The data, together with background information on previous owners—which sometimes can include everything from their geographies to driving history—offer insights on how EV batteries degrade over time under different environments, laying the groundwork for future improvements in battery development, he says.
This data-heavy, labor-intensive approach stands in sharp contrast to the recycling method being pursued by automakers such as Tesla and BYD, which break down end-of-life batteries and extract their raw minerals to reuse in completely new batteries. While both methods keep used batteries from ending up in the junkyard, 4R Energy’s extensive testing allows it to salvage more of what remains, meaning there’s less waste. But partly because of the data collection, the process is far more time-consuming.
Battery recycling might be easier to scale up as volume grows, but both recycling and reuse will have a role to play in the future, says BloombergNEF analyst Colin McKerracher. “Battery repurposing is often more time-consuming than recycling, but allows the company to reuse more of the battery materials,” he says.
4R won’t disclose financial details, except to say that it believes greater scale will eventually help it turn a profit. Horie says 4R’s intake has been doubling annually since 2018, and it now receives “thousands of batteries” every year. It also now has storage capacity for 2,000 batteries across three locations in Fukushima. But even with such growth, it’s unclear whether 4R will reach the scale required to turn a profit.
Nissan’s Leaf never quite took off with drivers, selling only 646,000 cars since production began in 2010. Early adopters of environmentally conscious vehicles instead went for hybrids such as the Toyota Prius, and attention in recent years has shifted to Tesla’s sleeker all-electric models.
4R Energy currently only handles old Leaf batteries, but it’s planning to expand its scale by working with other Nissan models including the Sakura, a newer EV popular in Japan. It’s also trying to turn the old batteries into a greater variety of equipment, including power storage units for wind, solar and other renewable energy.
Tooru Futami, who worked at 4R Energy following a career at Nissan developing the Leaf, says the batteries being made today have better range and longer life spans than old ones do, making it hard for used batteries to compete. But he believes this advantage will shrink over time, as long-range batteries join the recycling stream and improvements in battery performance plateau. “Over time, that gap will narrow,” says Futami, now a research fellow at the mobile gaming and e-commerce company DeNa Co. in Tokyo.

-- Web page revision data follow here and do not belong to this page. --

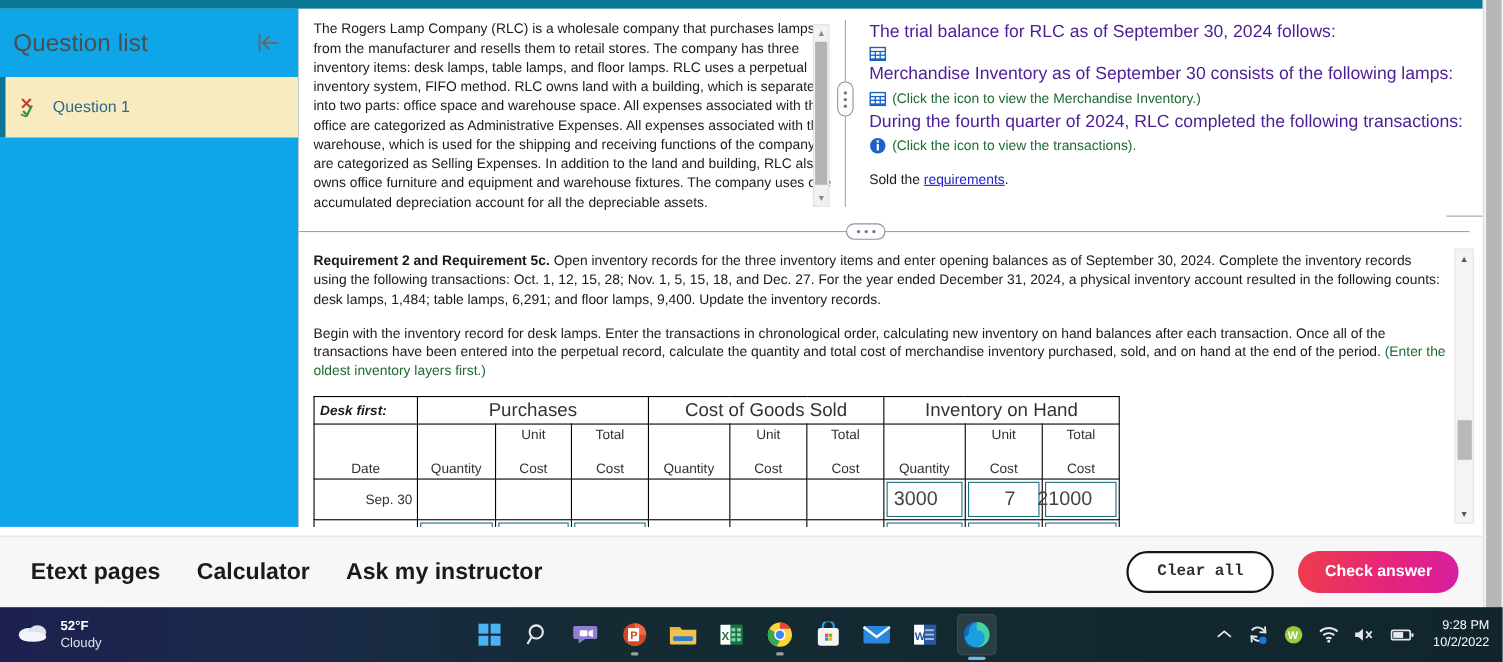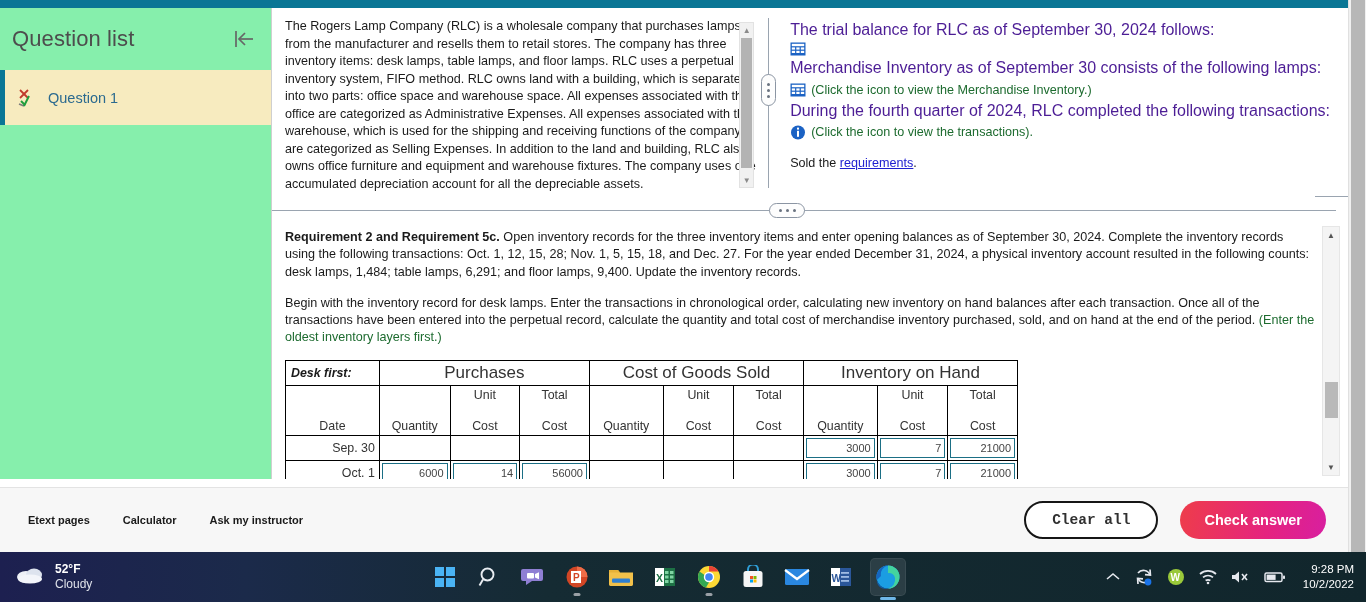"Question list" .sidebar { background: #86efac -> #0ea5e9 }
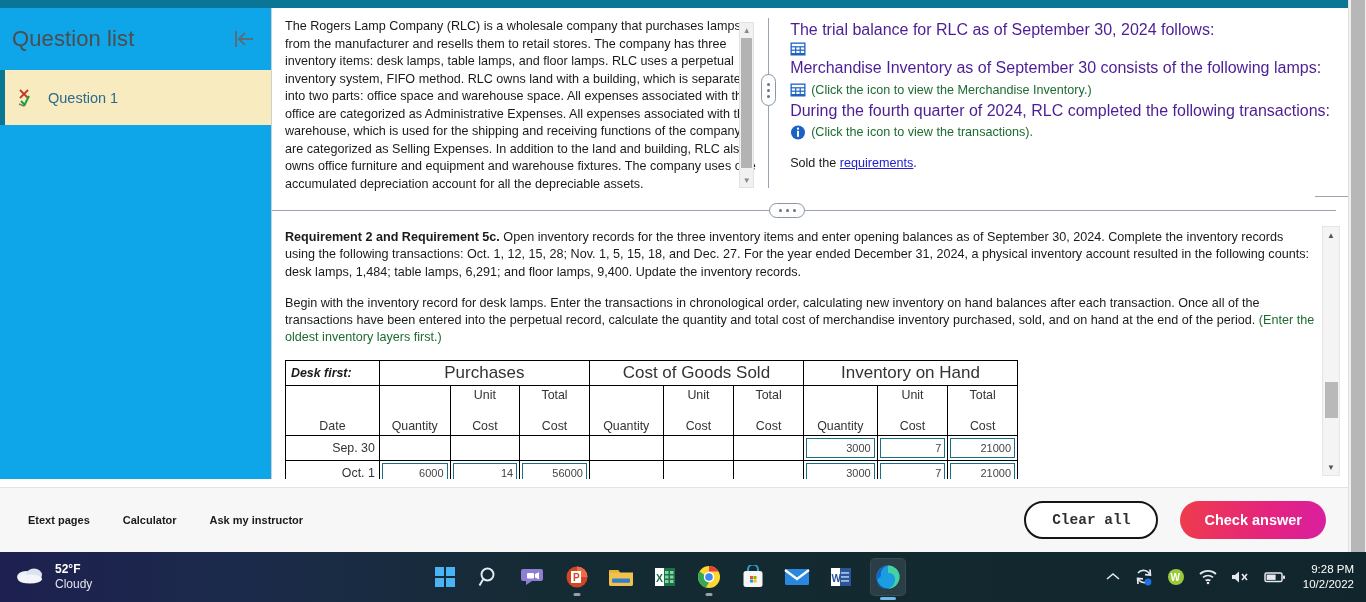"3000" .inputbox { font-size: 11px -> 18px; height: 20px -> 32px; padding-right: 3px -> 21px }
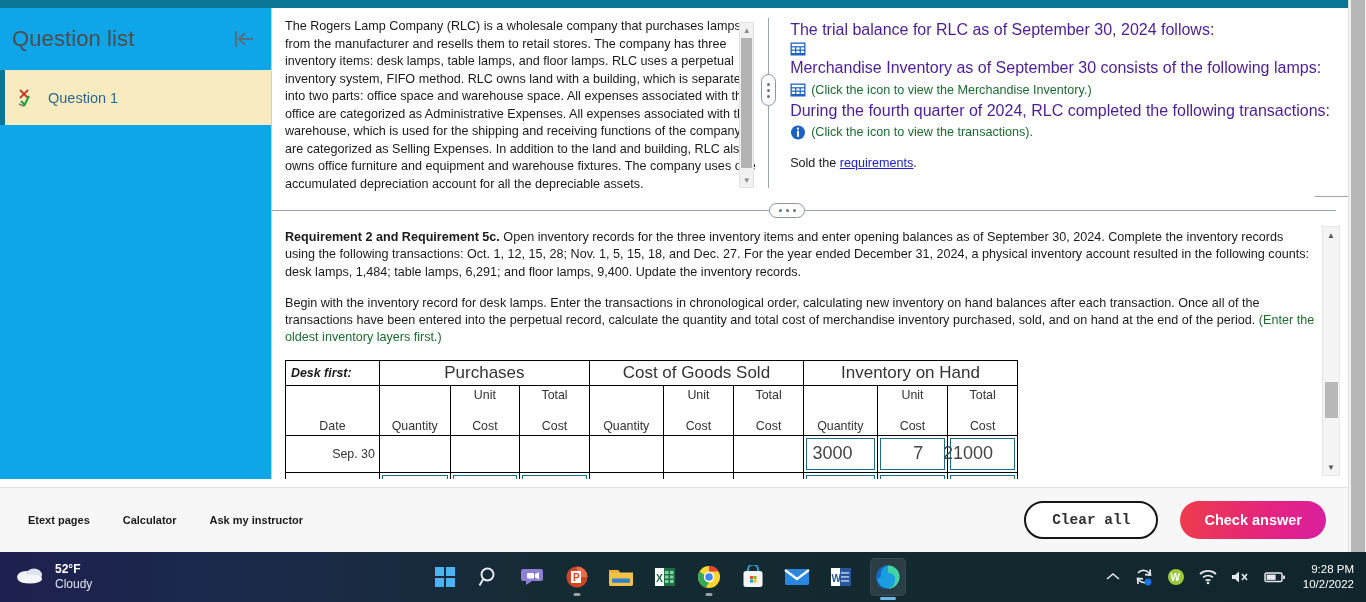"Etext pages" .ab-link { font-size: 11px -> 21px }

The Leaf was the front-runner, but batteries from the first Teslas and other early EVs are also nearing the end of their use, meaning battery recycling and refurbishing is just starting to take off. A recent surge in EV sales means more growth ahead. As many as 77 million EVs could be on the road by 2025, with 229 million by 2030, according to projections by BNEF.
Even in Japan, where EVs accounted for only 1.7% of passenger cars sold last year, the ground is shifting. In February, Nissan said, it will introduce 27 EV models. And Toyota Motor Corp., after years spent focusing on hybrids and gasoline cars, plans to rapidly expand EV production in the next few years.
The Japanese carmakers are still trailing far behind Tesla and others in EVs, despite their early start in the environmentally friendly category. These days, Chinese manufacturers dominate the EV battery supply chain, from mining to assembly, and their recycling capacity is also growing. Analysts say 4R Energy will eventually feel more competitive pressure.
“4R is the front-runner in Japan, but there are dozens like them in China,” says Hideki Kidohshi, a senior specialist in energy and transportation at the Japan Research Institute. He says it’s not realistic to expect financial viability for the company’s efforts right away, anyway. “It’s not about whether this business makes sense now,” he says. “It’s about lowering costs in preparation for future growth.”